Carole Ascher – Judson Memorial 10.29.2011

Through each friendship we grow a different aspect of ourselves, which is why the loss of a friend has the severity of an amputation. Sally and I met either when, as an editor for Heresies, she worked with me on an article I had submitted, or when we sat together in long planning meetings for a Conference, The Second Sex—Thirty Years Later. I know it was after The Second Sex Conference that our relationship took its course and flourished. We had been sharply criticized for our token inclusion of black women in what was in every way a white woman’s conference, and Sally never tired of going over the arrogant racism of our planning. I had begun working in a multi-racial research institute, and so had a daily context for rethinking what it might mean to give up a white-centered universe and create anything truly multi-racial.

Over the next years, as I wrote Simone de Beauvoir: a Life of Freedom, and Sally wrote Maternal Thinking, she and I read each other’s manuscripts; and we joined with Louise deSalvo to edit Between Women, a collection of essays by women about their relationships with the women they had written about, painted, or studied. (Chastened and converted, we produced a collection that was much closer to being genuinely inclusive.) All of this involved hours and hours of working together, and self-criticism continued as a lively theme, often accompanied by gales of laughter. Barely finished with these books, we began to entertain each other with ways our efforts had failed and could have been better. Although I thought that Between Women was a contribution to critiquing the presumed objectivity of traditional biography, Sally was belatedly embarrassed at the confessional tone of Between Women, and she was particularly hard on her Virginia Woolf piece.

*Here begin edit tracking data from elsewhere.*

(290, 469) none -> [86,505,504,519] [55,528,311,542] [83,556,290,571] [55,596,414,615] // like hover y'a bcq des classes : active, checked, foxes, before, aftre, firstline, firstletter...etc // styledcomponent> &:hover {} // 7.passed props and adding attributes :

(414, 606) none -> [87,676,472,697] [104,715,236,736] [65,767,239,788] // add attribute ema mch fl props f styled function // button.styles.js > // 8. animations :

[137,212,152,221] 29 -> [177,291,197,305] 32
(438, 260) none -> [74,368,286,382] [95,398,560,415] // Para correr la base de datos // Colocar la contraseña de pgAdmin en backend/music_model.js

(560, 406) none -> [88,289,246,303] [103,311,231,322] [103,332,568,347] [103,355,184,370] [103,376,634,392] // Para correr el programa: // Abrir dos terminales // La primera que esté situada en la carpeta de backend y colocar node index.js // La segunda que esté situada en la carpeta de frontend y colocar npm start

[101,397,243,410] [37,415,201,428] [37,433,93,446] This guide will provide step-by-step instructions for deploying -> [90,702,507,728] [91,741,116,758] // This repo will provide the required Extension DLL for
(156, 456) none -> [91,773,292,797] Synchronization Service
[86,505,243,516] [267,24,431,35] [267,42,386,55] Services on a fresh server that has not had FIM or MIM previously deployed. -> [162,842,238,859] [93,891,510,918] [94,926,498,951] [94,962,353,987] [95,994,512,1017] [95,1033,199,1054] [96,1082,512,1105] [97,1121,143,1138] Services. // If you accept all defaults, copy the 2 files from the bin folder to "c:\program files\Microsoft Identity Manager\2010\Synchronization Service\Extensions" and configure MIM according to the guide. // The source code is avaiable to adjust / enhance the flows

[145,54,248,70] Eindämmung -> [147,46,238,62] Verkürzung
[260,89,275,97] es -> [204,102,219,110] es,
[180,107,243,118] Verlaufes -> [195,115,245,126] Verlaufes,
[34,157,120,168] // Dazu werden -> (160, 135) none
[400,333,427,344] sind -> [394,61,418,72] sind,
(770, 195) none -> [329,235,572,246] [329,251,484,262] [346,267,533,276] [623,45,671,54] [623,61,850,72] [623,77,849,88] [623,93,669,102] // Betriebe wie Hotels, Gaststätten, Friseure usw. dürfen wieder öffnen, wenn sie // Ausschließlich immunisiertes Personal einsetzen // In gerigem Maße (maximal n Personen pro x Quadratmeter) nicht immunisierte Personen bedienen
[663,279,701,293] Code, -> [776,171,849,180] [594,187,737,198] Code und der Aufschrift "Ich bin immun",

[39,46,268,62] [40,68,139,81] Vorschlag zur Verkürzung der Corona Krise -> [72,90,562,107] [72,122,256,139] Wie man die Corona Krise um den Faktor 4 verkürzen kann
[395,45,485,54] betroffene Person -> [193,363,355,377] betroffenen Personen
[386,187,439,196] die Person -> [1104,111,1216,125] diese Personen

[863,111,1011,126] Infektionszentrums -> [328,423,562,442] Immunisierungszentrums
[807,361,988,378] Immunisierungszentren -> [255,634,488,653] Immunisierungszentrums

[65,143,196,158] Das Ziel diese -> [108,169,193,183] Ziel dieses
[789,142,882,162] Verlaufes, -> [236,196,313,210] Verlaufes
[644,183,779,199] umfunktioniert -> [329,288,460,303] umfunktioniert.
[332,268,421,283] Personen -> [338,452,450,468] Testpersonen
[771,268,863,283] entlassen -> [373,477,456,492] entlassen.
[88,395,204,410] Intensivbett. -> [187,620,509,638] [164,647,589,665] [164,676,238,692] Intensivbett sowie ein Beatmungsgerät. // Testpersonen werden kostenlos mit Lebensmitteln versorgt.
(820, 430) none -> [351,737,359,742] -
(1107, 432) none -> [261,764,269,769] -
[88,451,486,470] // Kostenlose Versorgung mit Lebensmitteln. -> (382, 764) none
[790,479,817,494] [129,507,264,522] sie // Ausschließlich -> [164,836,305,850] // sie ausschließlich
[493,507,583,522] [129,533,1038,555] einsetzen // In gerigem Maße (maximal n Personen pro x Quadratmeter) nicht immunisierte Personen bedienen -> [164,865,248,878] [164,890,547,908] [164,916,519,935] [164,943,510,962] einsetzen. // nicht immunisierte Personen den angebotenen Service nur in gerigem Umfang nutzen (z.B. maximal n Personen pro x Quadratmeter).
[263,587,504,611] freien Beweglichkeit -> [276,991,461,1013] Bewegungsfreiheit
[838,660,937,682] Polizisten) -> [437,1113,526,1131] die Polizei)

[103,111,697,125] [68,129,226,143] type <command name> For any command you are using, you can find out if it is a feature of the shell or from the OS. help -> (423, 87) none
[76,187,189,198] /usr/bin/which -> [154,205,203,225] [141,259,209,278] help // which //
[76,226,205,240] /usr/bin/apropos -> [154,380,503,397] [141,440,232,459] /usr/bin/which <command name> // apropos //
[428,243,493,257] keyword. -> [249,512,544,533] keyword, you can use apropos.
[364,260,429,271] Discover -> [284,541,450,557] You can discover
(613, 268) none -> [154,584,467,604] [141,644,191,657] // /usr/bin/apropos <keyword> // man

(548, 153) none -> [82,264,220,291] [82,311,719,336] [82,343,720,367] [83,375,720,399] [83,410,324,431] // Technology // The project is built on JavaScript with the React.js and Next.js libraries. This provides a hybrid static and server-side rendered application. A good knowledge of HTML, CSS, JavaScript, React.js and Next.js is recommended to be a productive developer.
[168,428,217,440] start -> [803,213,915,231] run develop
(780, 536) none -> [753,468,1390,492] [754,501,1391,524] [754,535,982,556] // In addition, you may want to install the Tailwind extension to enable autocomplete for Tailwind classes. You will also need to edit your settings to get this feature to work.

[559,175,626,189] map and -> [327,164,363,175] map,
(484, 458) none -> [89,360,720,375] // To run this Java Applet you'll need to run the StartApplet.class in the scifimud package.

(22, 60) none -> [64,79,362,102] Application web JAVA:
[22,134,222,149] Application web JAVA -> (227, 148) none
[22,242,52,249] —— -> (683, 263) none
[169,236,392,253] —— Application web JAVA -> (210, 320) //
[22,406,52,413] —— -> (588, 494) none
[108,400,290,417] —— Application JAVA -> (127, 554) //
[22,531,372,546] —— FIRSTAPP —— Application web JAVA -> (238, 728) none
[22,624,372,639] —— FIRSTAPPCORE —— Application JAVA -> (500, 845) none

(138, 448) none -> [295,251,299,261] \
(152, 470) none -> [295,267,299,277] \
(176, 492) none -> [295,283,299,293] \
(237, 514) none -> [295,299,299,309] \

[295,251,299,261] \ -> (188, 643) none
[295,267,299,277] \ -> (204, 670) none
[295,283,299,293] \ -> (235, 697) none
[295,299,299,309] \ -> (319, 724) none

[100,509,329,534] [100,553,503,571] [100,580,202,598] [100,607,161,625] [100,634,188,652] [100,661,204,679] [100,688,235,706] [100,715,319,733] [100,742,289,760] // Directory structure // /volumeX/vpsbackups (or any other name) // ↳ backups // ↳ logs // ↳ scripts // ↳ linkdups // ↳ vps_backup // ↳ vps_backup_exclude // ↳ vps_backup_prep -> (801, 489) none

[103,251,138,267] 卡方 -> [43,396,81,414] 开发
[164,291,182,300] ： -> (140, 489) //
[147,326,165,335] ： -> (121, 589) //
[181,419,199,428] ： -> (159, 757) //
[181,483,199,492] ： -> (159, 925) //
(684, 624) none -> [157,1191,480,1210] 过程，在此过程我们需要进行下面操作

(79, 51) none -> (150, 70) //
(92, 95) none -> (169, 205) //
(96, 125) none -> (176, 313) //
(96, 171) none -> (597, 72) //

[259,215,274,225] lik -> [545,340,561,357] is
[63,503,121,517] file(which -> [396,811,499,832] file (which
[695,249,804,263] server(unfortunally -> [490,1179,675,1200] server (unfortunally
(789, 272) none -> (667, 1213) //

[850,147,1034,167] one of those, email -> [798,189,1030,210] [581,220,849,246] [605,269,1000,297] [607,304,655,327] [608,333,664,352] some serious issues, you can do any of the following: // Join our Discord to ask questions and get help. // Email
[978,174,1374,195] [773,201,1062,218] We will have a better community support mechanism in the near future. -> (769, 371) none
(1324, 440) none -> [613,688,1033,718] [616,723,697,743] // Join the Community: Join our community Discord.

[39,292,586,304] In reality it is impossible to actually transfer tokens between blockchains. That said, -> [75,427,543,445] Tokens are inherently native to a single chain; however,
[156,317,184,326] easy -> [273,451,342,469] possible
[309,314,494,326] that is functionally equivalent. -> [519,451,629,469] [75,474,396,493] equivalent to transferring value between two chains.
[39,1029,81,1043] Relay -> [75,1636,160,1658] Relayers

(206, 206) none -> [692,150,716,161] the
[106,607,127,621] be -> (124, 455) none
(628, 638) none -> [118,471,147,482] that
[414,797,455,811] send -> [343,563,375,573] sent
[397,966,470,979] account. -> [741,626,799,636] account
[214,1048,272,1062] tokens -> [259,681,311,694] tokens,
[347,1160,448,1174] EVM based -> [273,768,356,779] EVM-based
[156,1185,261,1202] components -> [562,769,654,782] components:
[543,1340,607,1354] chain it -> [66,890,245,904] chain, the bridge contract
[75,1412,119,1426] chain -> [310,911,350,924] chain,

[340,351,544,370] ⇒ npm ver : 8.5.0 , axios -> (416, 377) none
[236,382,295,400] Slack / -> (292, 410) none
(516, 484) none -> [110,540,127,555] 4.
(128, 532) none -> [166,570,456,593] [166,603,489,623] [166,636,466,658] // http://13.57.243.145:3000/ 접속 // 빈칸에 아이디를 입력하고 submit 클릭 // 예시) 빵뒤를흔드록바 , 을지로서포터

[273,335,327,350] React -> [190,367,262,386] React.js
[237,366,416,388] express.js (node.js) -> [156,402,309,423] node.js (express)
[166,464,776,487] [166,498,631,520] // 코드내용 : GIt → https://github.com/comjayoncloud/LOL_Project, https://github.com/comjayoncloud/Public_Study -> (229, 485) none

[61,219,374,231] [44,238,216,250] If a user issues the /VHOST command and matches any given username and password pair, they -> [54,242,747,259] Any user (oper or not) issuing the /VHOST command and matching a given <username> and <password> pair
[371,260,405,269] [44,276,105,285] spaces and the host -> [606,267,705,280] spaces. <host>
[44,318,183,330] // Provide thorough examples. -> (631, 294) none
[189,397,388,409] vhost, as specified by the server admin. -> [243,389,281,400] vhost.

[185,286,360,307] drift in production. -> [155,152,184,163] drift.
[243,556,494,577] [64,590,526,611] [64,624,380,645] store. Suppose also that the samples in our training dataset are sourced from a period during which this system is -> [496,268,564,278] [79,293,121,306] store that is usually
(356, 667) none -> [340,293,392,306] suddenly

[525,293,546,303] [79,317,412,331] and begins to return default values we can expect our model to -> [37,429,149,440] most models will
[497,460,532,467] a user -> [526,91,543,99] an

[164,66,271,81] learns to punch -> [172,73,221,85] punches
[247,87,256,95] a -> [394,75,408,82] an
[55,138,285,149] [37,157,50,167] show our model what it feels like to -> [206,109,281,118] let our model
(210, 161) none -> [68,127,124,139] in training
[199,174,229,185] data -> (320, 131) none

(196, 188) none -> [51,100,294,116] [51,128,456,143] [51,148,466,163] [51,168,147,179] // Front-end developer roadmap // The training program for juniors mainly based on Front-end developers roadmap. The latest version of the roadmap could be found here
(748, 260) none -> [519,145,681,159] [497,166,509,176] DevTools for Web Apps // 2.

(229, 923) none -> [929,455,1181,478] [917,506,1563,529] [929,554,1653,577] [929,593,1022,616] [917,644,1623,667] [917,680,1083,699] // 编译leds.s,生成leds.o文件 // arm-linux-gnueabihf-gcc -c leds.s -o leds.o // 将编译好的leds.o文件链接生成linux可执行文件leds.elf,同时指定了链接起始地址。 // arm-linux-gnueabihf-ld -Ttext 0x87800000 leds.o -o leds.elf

As the women’s movement waned around us, women’s issues became less central to me, though not to Sally. Even after we both moved on to different intellectual and artistic work either alone or with others, we talked regularly on the phone and often met for dinner, and almost anything that had happened to either of us, including what we had read in The New York Review of Books or the New York Times, would quickly engross us in conversation. I was taking care of dying relatives as Sally was diagnosed with Parkinson’s, and we lingered over restaurant meals, talking about illness and death. Actually, these were immensely good-humored talks. Although we shared a sense of privacy, we knew a lot about each other’s personal struggles, and the dark or ghoulish underside of things easily drew our laughter.

As trips even to nearby restaurants became difficult for her, we acquired a little ritual. We would agree to have dinner, and she’d ask where I wanted to eat. I’d say, “You know, I can’t stand noisy restaurants; I’d be just as happy to order out at your house,” which was true. So we’d spend a long evening in her living room, moving from the dining area to the couch or chairs, or even the floor, as we each kept ourselves comfortable.

Our relationship deepened in a new way when I moved away from New York, now over four years ago. Realizing that my coming into the city meant spending the night, Sally and Bill made their extra bedroom available to me whenever Bill’s nephew wasn’t there. Sometimes Sally was in too much pain or too restless for company, and she might disappear for half an hour, or even much of the evening, but come into my room to talk for a few minutes once I was in bed, or appear in her nightgown for breakfast together the next morning. Or, we’d have a long evening of reading aloud and talking, alone or with Bill, and I’d stay up beyond my bedtime to watch Steve Colbert with her, but Bill would tell me the next morning that she had been awake much of the night and so was finally asleep. What these years of sleepovers gave us was an intimacy one usually has only with lovers or family, a peaceful certainty of the depth of our fondness for each other.

I arrived one snowy afternoon last winter to find Sally delirious on her bed and Bill calling an ambulance. There followed an ambulance ride and confusing hours in the Emergency Room as we waited for a free hospital bed. The next time I saw Sally, she was emaciated and receiving oxygen in a rehabilitation facility on West 106th street. Her bed was strewn with books, as it had been on Bleecker Street, and she wanted me to read aloud from The Magic Mountain, which she’d asked me to buy her. Then, a few visits later, the facility had decided that her lungs were too damaged for them to help her; and I sat with her as the palliative care doctor discussed Hospice. Many years earlier, Sally had said she wasn’t interested in putting herself or her family through the entire course of the terrible disease; but she had been critical of Carolyn Heilbrun’s principled suicide. When the palliative care doctor left, we calculated with regret that by Hospice’s six months rule of thumb, she could have until fall, and I said how sad I would be without her—as I am now, and will always be. Some weeks later, she was home, and I was preparing to visit. She said, “Call the night before. Things are changing rapidly,” which was the first time she’d used a euphemism, and I didn’t imagine what she meant. But when I called the evening before travel, Bill told me Sally had died.